● PROMPT:
Go to the line holding "ordered by: Gregory Thomas -> Thomas Roberts" in the entries below and write out exactly every line down to and including the line holding "balance: 94.50 -> 113.56".

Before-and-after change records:
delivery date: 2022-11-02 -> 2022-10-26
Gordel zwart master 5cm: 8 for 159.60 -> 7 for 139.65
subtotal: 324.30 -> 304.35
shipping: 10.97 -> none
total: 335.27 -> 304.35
* * *
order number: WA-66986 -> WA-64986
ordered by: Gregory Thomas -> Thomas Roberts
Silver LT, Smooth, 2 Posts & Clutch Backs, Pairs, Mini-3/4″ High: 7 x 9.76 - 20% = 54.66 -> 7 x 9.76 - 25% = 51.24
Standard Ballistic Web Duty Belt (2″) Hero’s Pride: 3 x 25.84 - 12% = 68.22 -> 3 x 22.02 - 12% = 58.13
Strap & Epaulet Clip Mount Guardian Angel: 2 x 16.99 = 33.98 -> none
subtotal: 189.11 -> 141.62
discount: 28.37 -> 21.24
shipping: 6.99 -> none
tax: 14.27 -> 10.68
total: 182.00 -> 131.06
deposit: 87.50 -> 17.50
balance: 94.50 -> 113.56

● WRITTEN REPLY:
ordered by: Gregory Thomas -> Thomas Roberts
Silver LT, Smooth, 2 Posts & Clutch Backs, Pairs, Mini-3/4″ High: 7 x 9.76 - 20% = 54.66 -> 7 x 9.76 - 25% = 51.24
Standard Ballistic Web Duty Belt (2″) Hero’s Pride: 3 x 25.84 - 12% = 68.22 -> 3 x 22.02 - 12% = 58.13
Strap & Epaulet Clip Mount Guardian Angel: 2 x 16.99 = 33.98 -> none
subtotal: 189.11 -> 141.62
discount: 28.37 -> 21.24
shipping: 6.99 -> none
tax: 14.27 -> 10.68
total: 182.00 -> 131.06
deposit: 87.50 -> 17.50
balance: 94.50 -> 113.56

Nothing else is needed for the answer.